EX-5.1 2 a2036147zex-5_1.htm EXHIBIT 5.1 Prepared by MERRILL CORPORATION www.edgaradvantage.com

EXHIBIT 5.1

[PERKINS COIE LETTERHEAD]

January 24, 2001

Esterline Technologies Corporation
10800 NE 8th Street, Suite 600
Bellevue, Washington 98004

        Re:  Registration Statement on Form S-3

Ladies and Gentlemen:

    We have acted as counsel to you in connection with the proceedings for the authorization and issuance by Esterline Technologies Corporation (the "Company") of up to 2,800,000 shares (the "Firm Shares") of the Company's common stock, $0.20 par value per share (the "Common Stock"), together with an additional 420,000 shares of Common Stock if and to the extent the underwriters exercise an over-allotment option granted by the Company (the "Over-Allotment Shares"), and the preparation and filing of a registration statement on Form S-3 (the "Registration Statement") under the Securities Act of 1933, as amended (the "Securities Act"), which you are filing with the Securities and Exchange Commission with respect to the Firm Shares and the Over-Allotment Shares (collectively, the "Shares").

    We have examined the Registration Statement and such documents and records of the Company and other documents as we have deemed necessary for the purpose of this opinion.
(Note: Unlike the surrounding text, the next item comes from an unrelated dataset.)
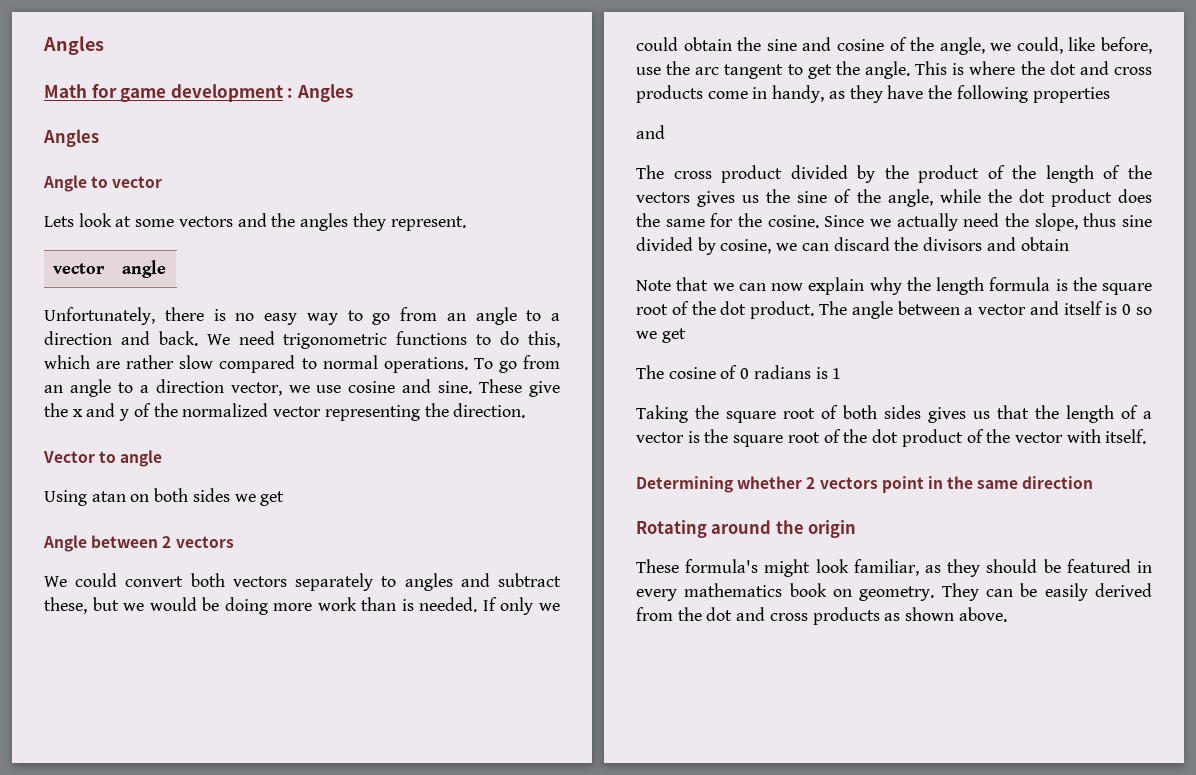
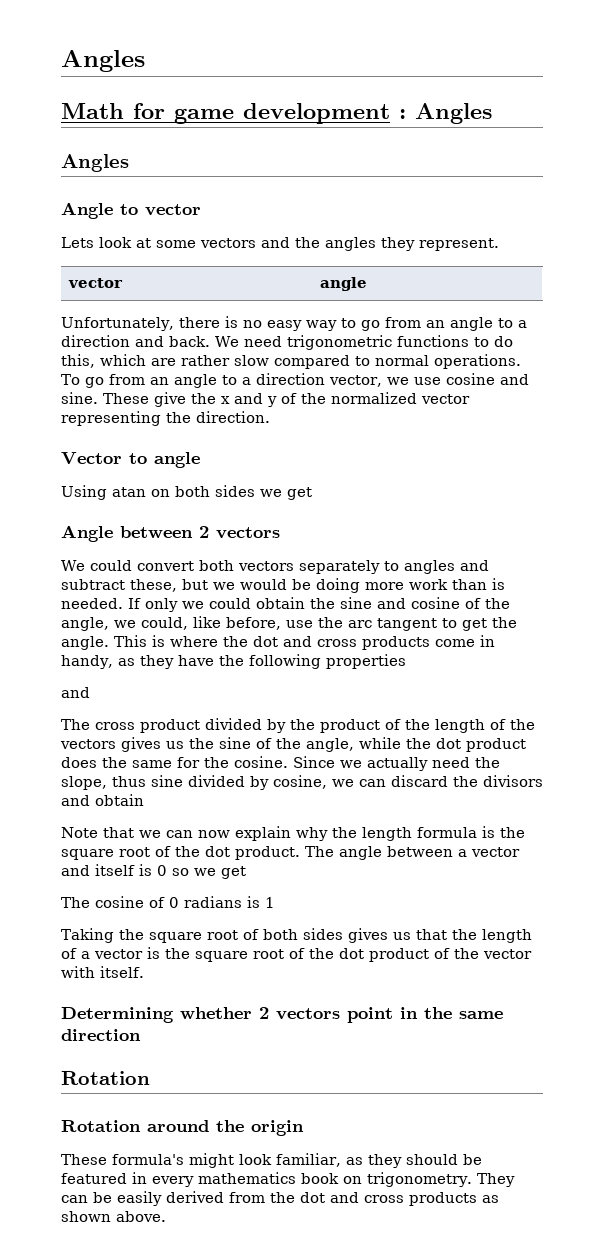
[636,520,707,538] Rotating -> [61,1071,150,1085] [61,1120,141,1132] Rotation // Rotation
[859,586,935,601] geometry. -> [367,1172,472,1187] trigonometry.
Based upon the foregoing, we are of the opinion that upon the happening of the following events:

    (a)
    the filing and effectiveness of the Registration Statement and any amendments thereto,

    (b)
    due execution by the Company and registration by its registrar of the Firm Shares and, to the extent the underwriters exercise their over-allotment option, the Over-Allotment Shares,

    (c)
    the offering and sale of the Firm Shares and, to the extent the underwriters exercise their over-allotment option, the Over-Allotment Shares, as contemplated by the Registration Statement, and

    (d)
    receipt by the Company of the consideration required for the Firm Shares and, to the extent the underwriters exercise their over-allotment option, the Over-Allotment Shares, to be sold by the Company as contemplated by the Registration Statement,

the Firm Shares and, to the extent the underwriters exercise their over-allotment option, the Over-Allotment Shares will be duly authorized, validly issued, fully paid and nonassessable.

    We hereby consent to the filing of this opinion as an exhibit to the Registration Statement and any amendment thereto, including any and all post-effective amendments and any registration statement relating to the same offering that is to be effective upon filing pursuant to Rule 462(b) under the Securities Act, and to the reference to our firm in the Prospectus of the Registration Statement under the heading "Legal Matters." In giving such consent, we do not thereby admit that we are in the category of persons whose consent is required under Section 7 of the Securities Act.